🤖 AI Summary
Training billion-parameter universal machine-learned interatomic potentials (uMLIPs) is hindered by the absence of efficient parallel frameworks supporting second-order derivatives and computational-communication bottlenecks arising from model scaling. This work proposes MatRIS-MoE, a mixture-of-experts architecture, together with Janus, a high-dimensional distributed training framework, to enable exascale-efficient parallel training with second-order derivative support for the first time.
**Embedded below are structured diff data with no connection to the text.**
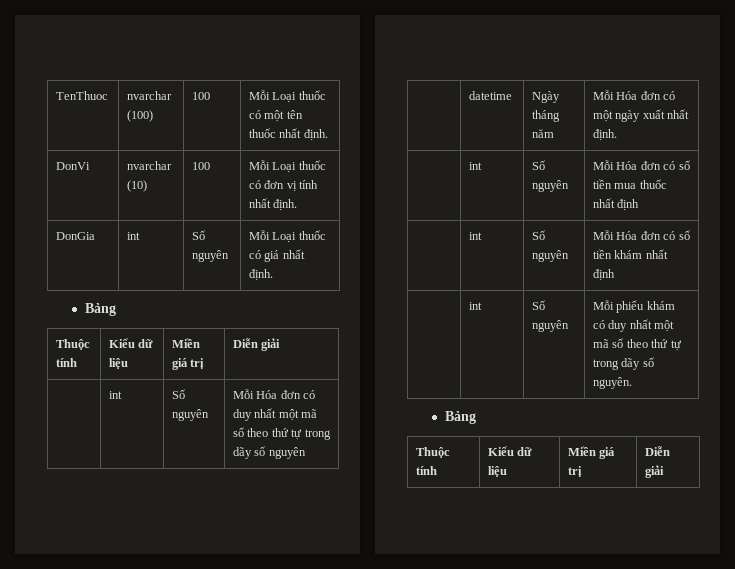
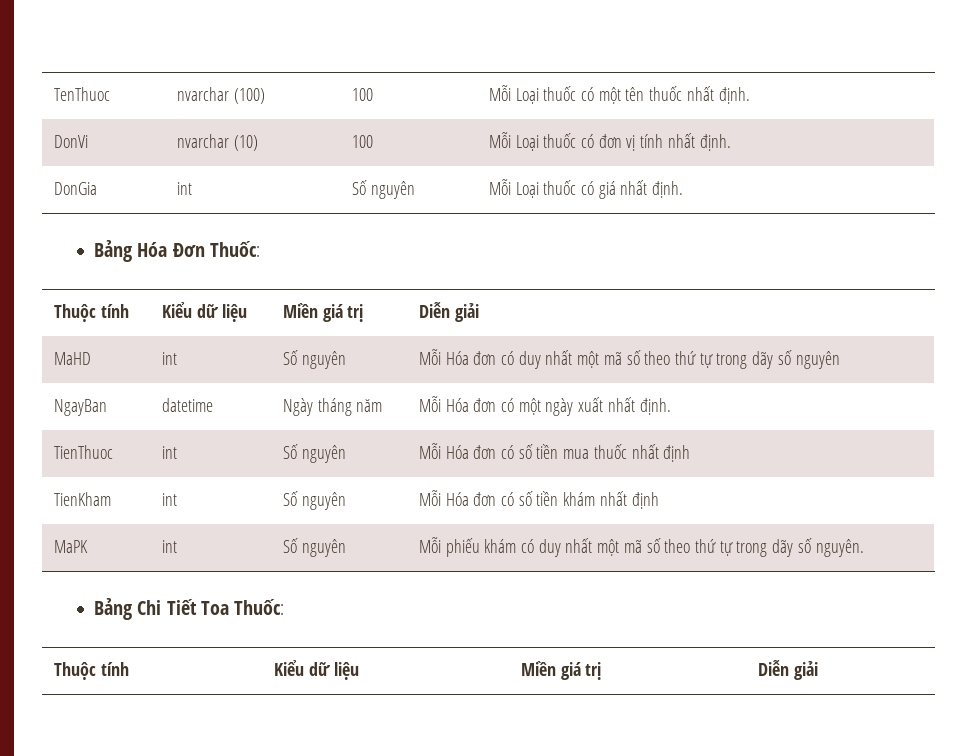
  DonGia | int | Số nguyên | Mỗi Loại thuốc có giá nhất định.
- Bảng
+ Bảng Hóa Đơn Thuốc:
- | int | Số nguyên | Mỗi Hóa đơn có duy nhất một mã số theo thứ tự trong dãy số nguyên
+ MaHD | int | Số nguyên | Mỗi Hóa đơn có duy nhất một mã số theo thứ tự trong dãy số nguyên
- | datetime | Ngày tháng năm | Mỗi Hóa đơn có một ngày xuất nhất định.
+ NgayBan | datetime | Ngày tháng năm | Mỗi Hóa đơn có một ngày xuất nhất định.
- | int | Số nguyên | Mỗi Hóa đơn có số tiền mua thuốc nhất định
+ TienThuoc | int | Số nguyên | Mỗi Hóa đơn có số tiền mua thuốc nhất định
- | int | Số nguyên | Mỗi Hóa đơn có số tiền khám nhất định
+ TienKham | int | Số nguyên | Mỗi Hóa đơn có số tiền khám nhất định
- | int | Số nguyên | Mỗi phiếu khám có duy nhất một mã số theo thứ tự trong dãy số nguyên.
- Bảng
+ MaPK | int | Số nguyên | Mỗi phiếu khám có duy nhất một mã số theo thứ tự trong dãy số nguyên.
+ Bảng Chi Tiết Toa Thuốc:

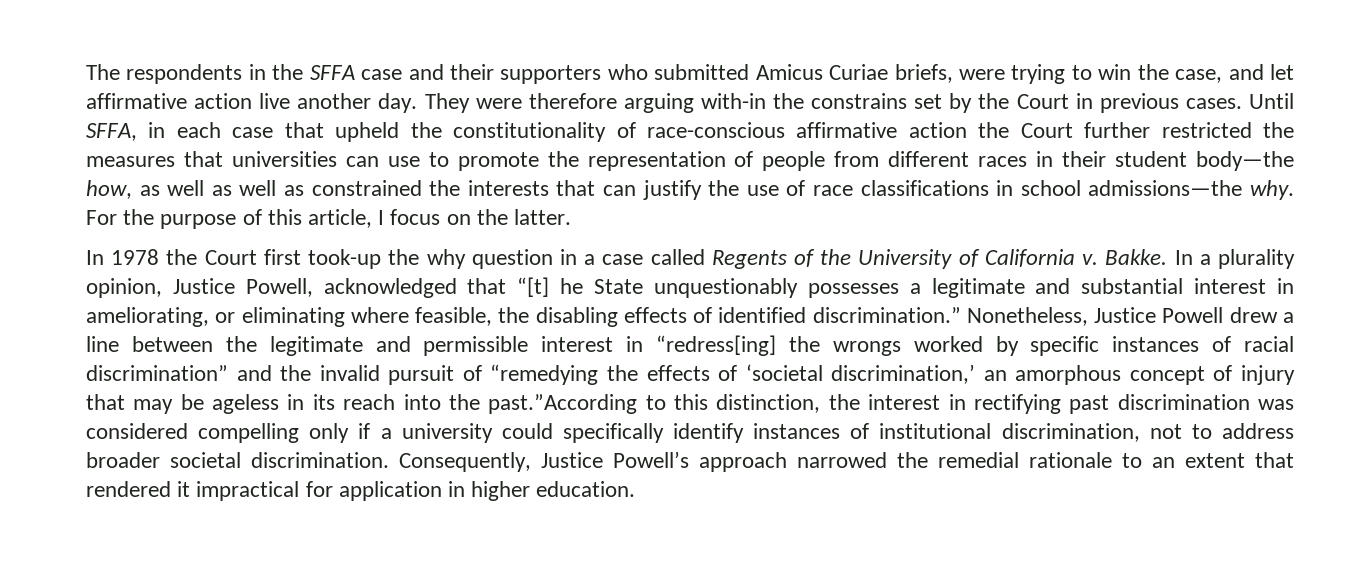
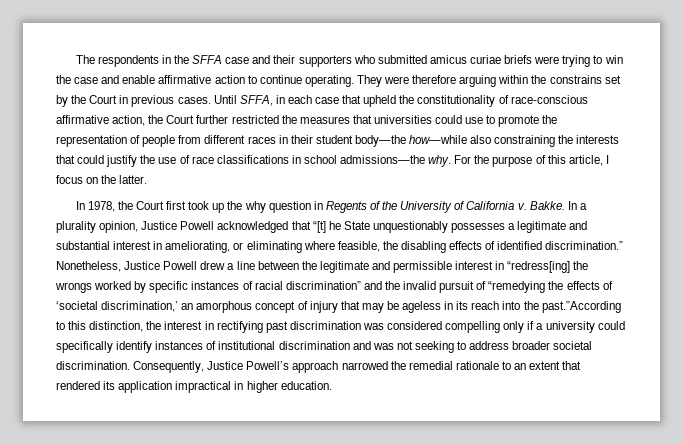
- The respondents in the SFFA case and their supporters who submitted Amicus Curiae briefs, were trying to win the case, and let affirmative action live another day.
+ The respondents in the SFFA case and their supporters who submitted amicus curiae briefs were trying to win the case and enable affirmative action to continue operating.
- They were therefore arguing with-in the constrains set by the Court in previous cases.
+ They were therefore arguing within the constrains set by the Court in previous cases.
- Until SFFA, in each case that upheld the constitutionality of race-conscious affirmative action the Court further restricted the measures that universities can use to promote the representation of people from different races in their student body—the how, as well as well as constrained the interests that can justify the use of race classifications in school admissions—the why.
+ Until SFFA, in each case that upheld the constitutionality of race-conscious affirmative action, the Court further restricted the measures that universities could use to promote the representation of people from different races in their student body—the how—while also constraining the interests that could justify the use of race classifications in school admissions—the why.
- In 1978 the Court first took-up the why question in a case called Regents of the University of California v.
+ In 1978, the Court first took up the why question in Regents of the University of California v.
- In a plurality opinion, Justice Powell, acknowledged that “[t] he State unquestionably possesses a legitimate and substantial interest in ameliorating, or eliminating where feasible, the disabling effects of identified discrimination.”
+ In a plurality opinion, Justice Powell acknowledged that “[t] he State unquestionably possesses a legitimate and substantial interest in ameliorating, or eliminating where feasible, the disabling effects of identified discrimination.”
- Nonetheless, Justice Powell drew a line between the legitimate and permissible interest in “redress[ing] the wrongs worked by specific instances of racial discrimination” and the invalid pursuit of “remedying the effects of ‘societal discrimination,’ an amorphous concept of injury that may be ageless in its reach into the past.”According to this distinction, the interest in rectifying past discrimination was considered compelling only if a university could specifically identify instances of institutional discrimination, not to address broader societal discrimination.
+ Nonetheless, Justice Powell drew a line between the legitimate and permissible interest in “redress[ing] the wrongs worked by specific instances of racial discrimination” and the invalid pursuit of “remedying the effects of ‘societal discrimination,’ an amorphous concept of injury that may be ageless in its reach into the past.”According to this distinction, the interest in rectifying past discrimination was considered compelling only if a university could specifically identify instances of institutional discrimination and was not seeking to address broader societal discrimination.
- Consequently, Justice Powell’s approach narrowed the remedial rationale to an extent that rendered it impractical for application in higher education.
+ Consequently, Justice Powell’s approach narrowed the remedial rationale to an extent that rendered its application impractical in higher education.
By integrating hardware-aware communication optimizations, the system achieves 1.2 and 1.0 EFLOPS of single-precision performance—24% and 35.5% of theoretical peak—on two exascale supercomputers, respectively, with parallel efficiency exceeding 90%. This reduces training time from weeks to hours, substantially accelerating the development of foundational AI-for-Science models.
📝 Abstract
Universal Machine Learning Interatomic Potentials (uMLIPs), pre-trained on massively diverse datasets encompassing inorganic materials and organic molecules across the entire periodic table, serve as foundational models for quantum-accurate physical simulations. However, uMLIP training requires second-order derivatives, which lack corresponding parallel training frameworks; moreover, scaling to the billion-parameter regime causes explosive growth in computation and communication overhead, making its training a tremendous challenge. We introduce MatRIS-MoE, a billion-parameter Mixture-of-Experts model built upon invariant architecture, and {Janus}, a pioneering high-dimensional distributed training framework for uMLIPs with hardware-aware optimizations. Deployed across two Exascale supercomputers, our code attains a peak performance of 1.2/1.0 EFLOPS (24\%/{35.5\%} of theoretical peak) in single precision at over 90\% parallel efficiency, compressing the training of billion-parameter uMLIPs from weeks to hours. This work establishes a new high-water mark for AI-for-Science (AI4S) foundation models at Exascale and provides essential infrastructure for rapid scientific discovery.